Go through the entire process just like that – in detail, like you were telling an assistant how to do it for you because you were going to be away for a couple of weeks – down to the last step (usually): “Receive payment.”

Make sure you identify how you are remembering to do these things and what type of programs you might use to streamline your process. Below are key steps, as well as the recommended tools to accomplish each.

  • Set a reminder in HubSpot to follow up 2 days after initial contact.
  • Schedule an initial meeting with the prospect through Calendly. (You can even include the specific link used to access the available schedule in the process).
  • Send proposal via AdobeSign.
  • Email prospect one day after sending the proposal, to confirm receipt.
  • Send an invoice through QuickBooks Online.
  • Deposit check through your bank’s mobile app.
  • Open a project in Teamwork.com.

You get the picture. It should be very detailed, very specific, and step-by-step.

Create Email Templates

The many touchpoints throughout a sales process let you communicate your personality, style, brand, and what it is like to work with you. You can include tidbits like, “We are a virtual company, which means no one you work with will ever be stressed out before they start on your project because they’ve been sitting in traffic.”

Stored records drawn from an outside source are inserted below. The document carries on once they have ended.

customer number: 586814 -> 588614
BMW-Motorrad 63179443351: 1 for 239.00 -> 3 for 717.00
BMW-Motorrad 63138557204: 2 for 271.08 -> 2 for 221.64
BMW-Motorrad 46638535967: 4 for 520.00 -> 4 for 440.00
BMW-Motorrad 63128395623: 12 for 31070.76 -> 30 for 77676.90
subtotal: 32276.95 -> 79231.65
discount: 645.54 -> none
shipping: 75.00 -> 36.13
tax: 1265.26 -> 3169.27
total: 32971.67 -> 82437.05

In that one sentence, you’ve conveyed that the company doesn’t have a physical location that the client can show up to, that there is a benefit to that type of business to the client, and you’ve shown a bit of a sense of humor.

So, after you complete the process, go back through and start setting up email templates for each time you communicate. You should always modify the specific email for individual prospects to make sure it is personal and appropriate but have some standard language that you can use as a default. Email templates can include directions for when to reach out to customers, and what to say. These can live in your CRM or in your project management tool.

As a small business owner, you do not have time to reinvent the wheel every time you want to say, “You should have just received the proposal via AdobeSign. Please check your junk mail if it is not in your inbox. We will always send anything that requires a signature via this method in order to keep our workflow green and paperless.”